Credit: Vicki's Pics/Flickr.com

While all that seems left in the tablet controversy is for CEO Steve Jobs to unveil the wunder gadget, there are many threads left untied for this present to the technology world, namely pricing. To that end, Apple has conducted “11th hour negotiations” with publishers, the goal being to hammer out new pricing for e-books. The Cupertino, Calif. company believes a $15 price tag for books could become a best-selling idea for publishers seeking a way to cash-in on the flood of e-books.

Apple is talking about pricing e-books between $12.99 and $14.99 for its upcoming tablet device. The arrangement would give Apple a 30 percent cut, leaving publishers with $10.49, The Wall Street Journal reported Tuesday night. The plan would give publishers less than the $14.50 book producers receive when sold on Amazon, but throwing their lot in with Apple could rebalance a power shift many in the industry thought tilted too far in the direction of the giant online book-seller.

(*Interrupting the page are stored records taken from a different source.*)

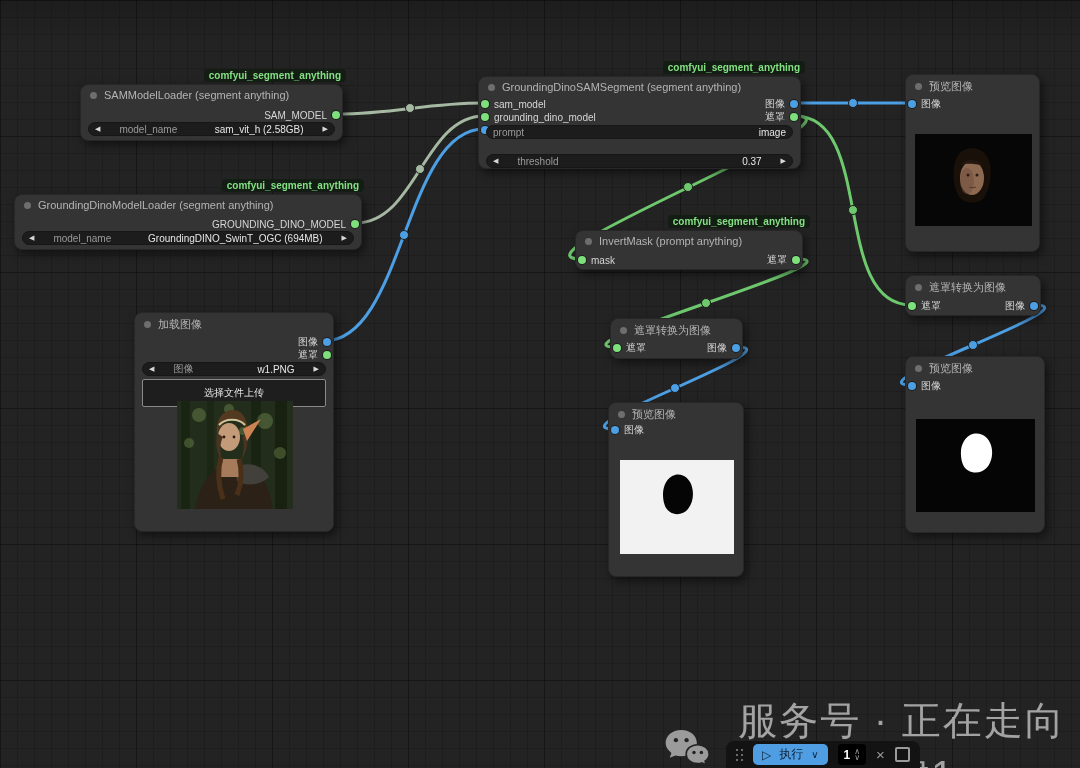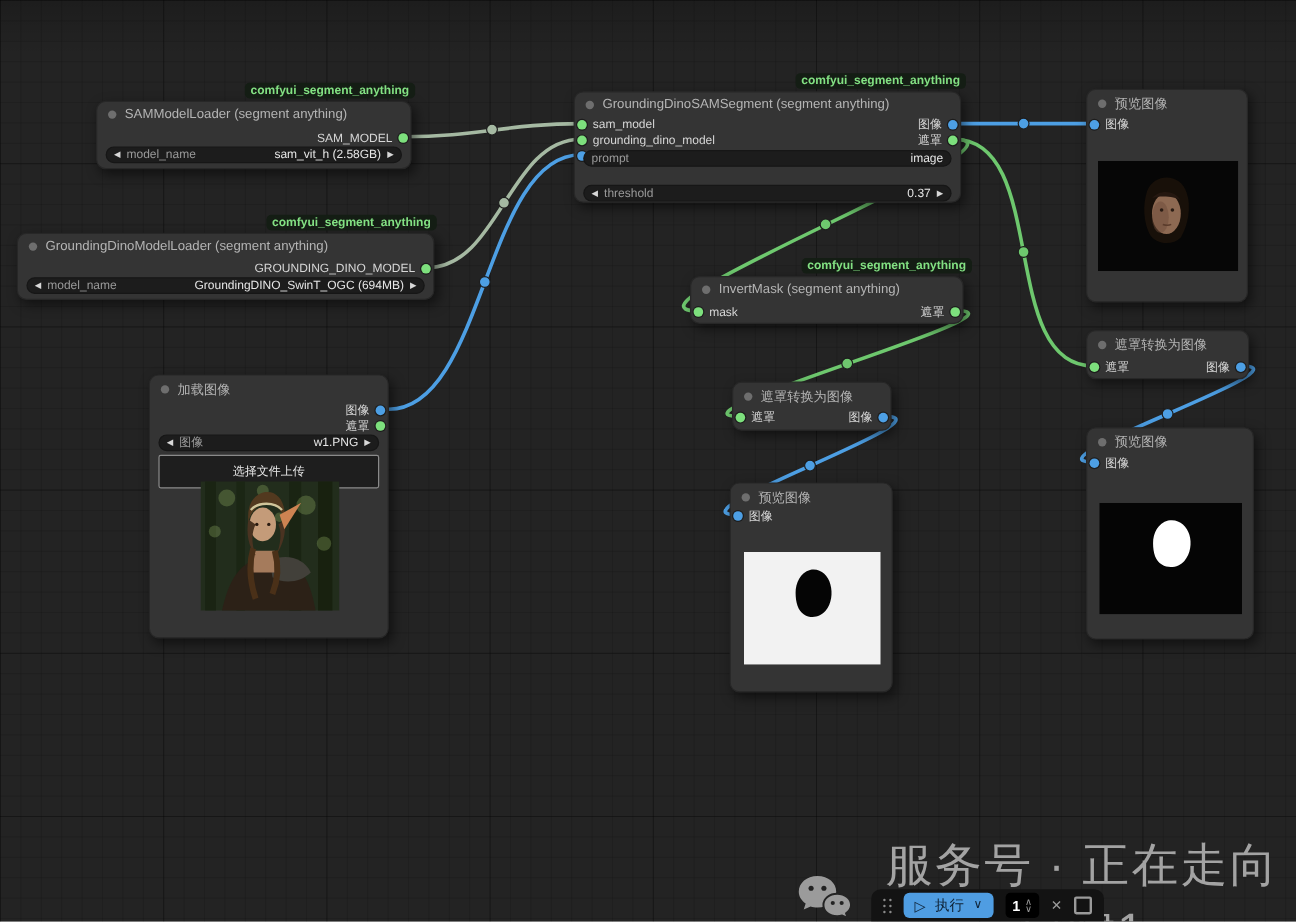"model_name" .widget { gap: 5px -> 19px }
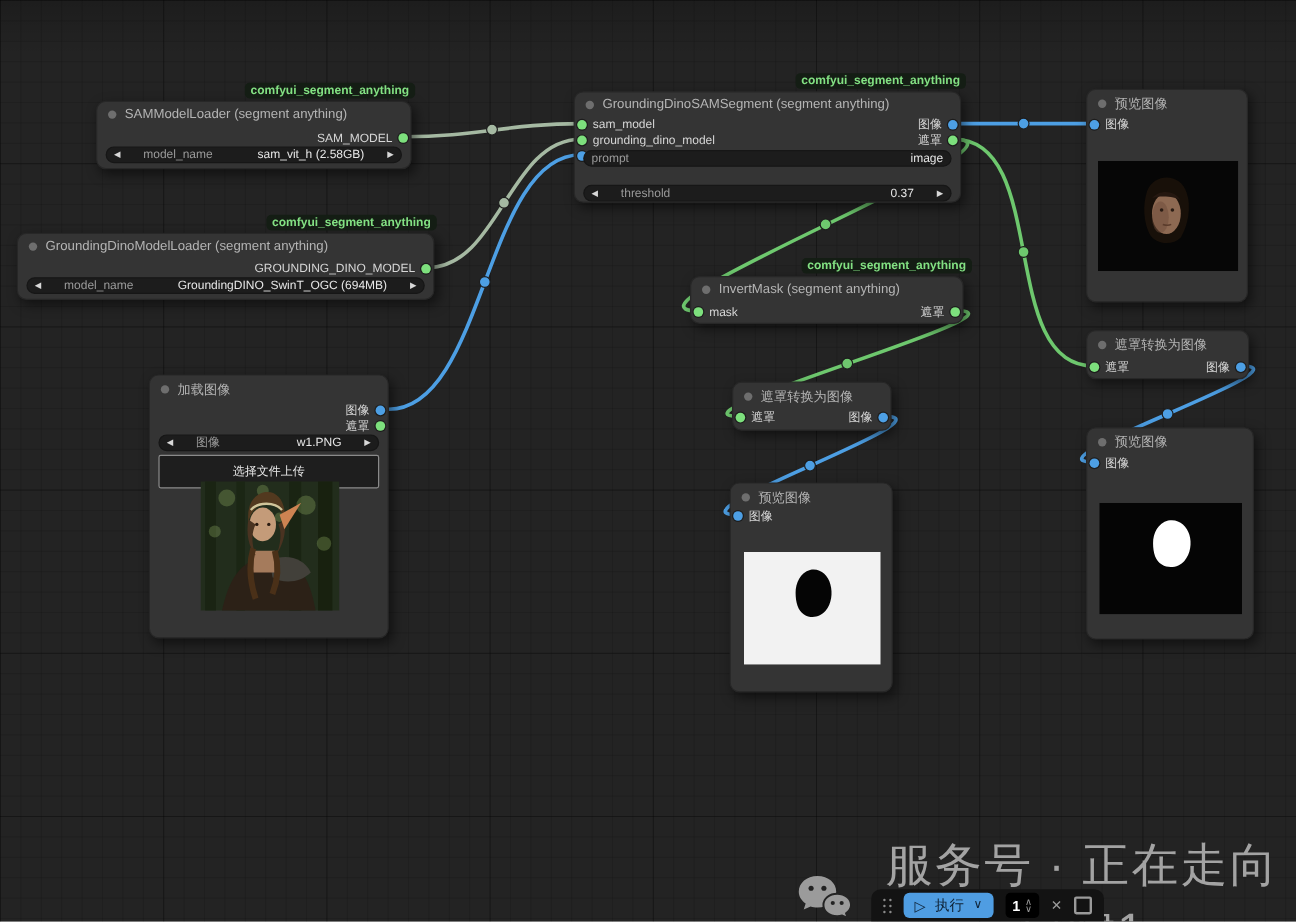"InvertMask (segment anything)" span { text: segment -> prompt }
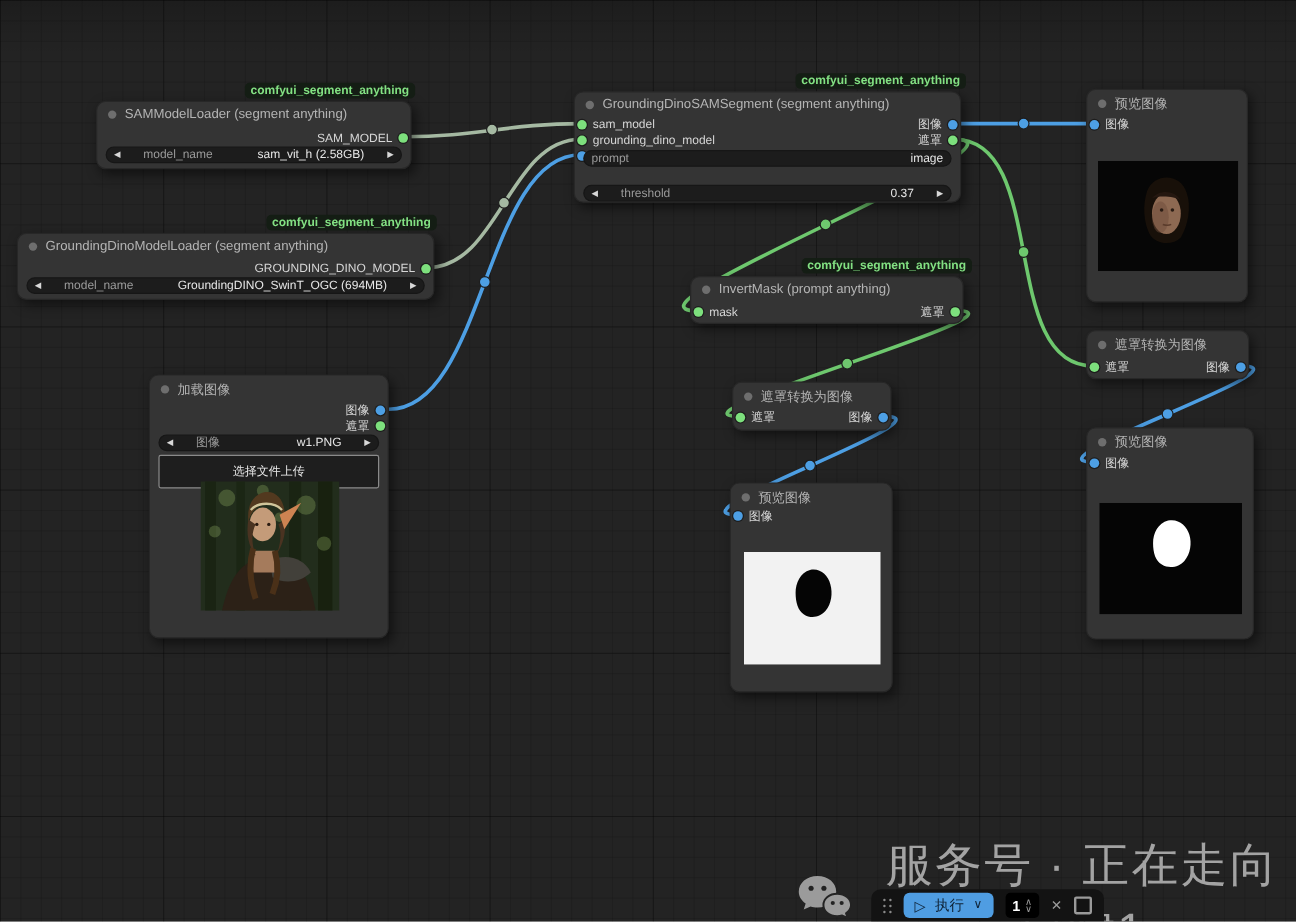"加载图像" div.node { left: 124px -> 134px }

Although publishers received more money from Amazon, the company insisted on a $9.99 price tag for e-books, which many book firms felt could make readers hesitate paying more for a printed book.

Although HarperCollins was named as being in “serious negotiations” with Apple, the CEO of textbook publisher McGraw Hill, Terry McGraw, told CNBC his company has been working with Apple “for quite a while.” Numerous other publishers have announced plans to sell books and magazines through the tablet.

One of the biggest fans of the tablet, The New York Times, reportedly has been working at Cupertino to help translate its iPhone app to one that will work on the iPhone OS-powered tablet. The newspaper’s publisher, Arthur Sulzberger Jr., said earlier he wouldn’t attend Wednesday’s announcement. However, the WSJ reports publishers taking part in the launch won’t need to be on hand: “their books could appear on the device when it is shipped in March.”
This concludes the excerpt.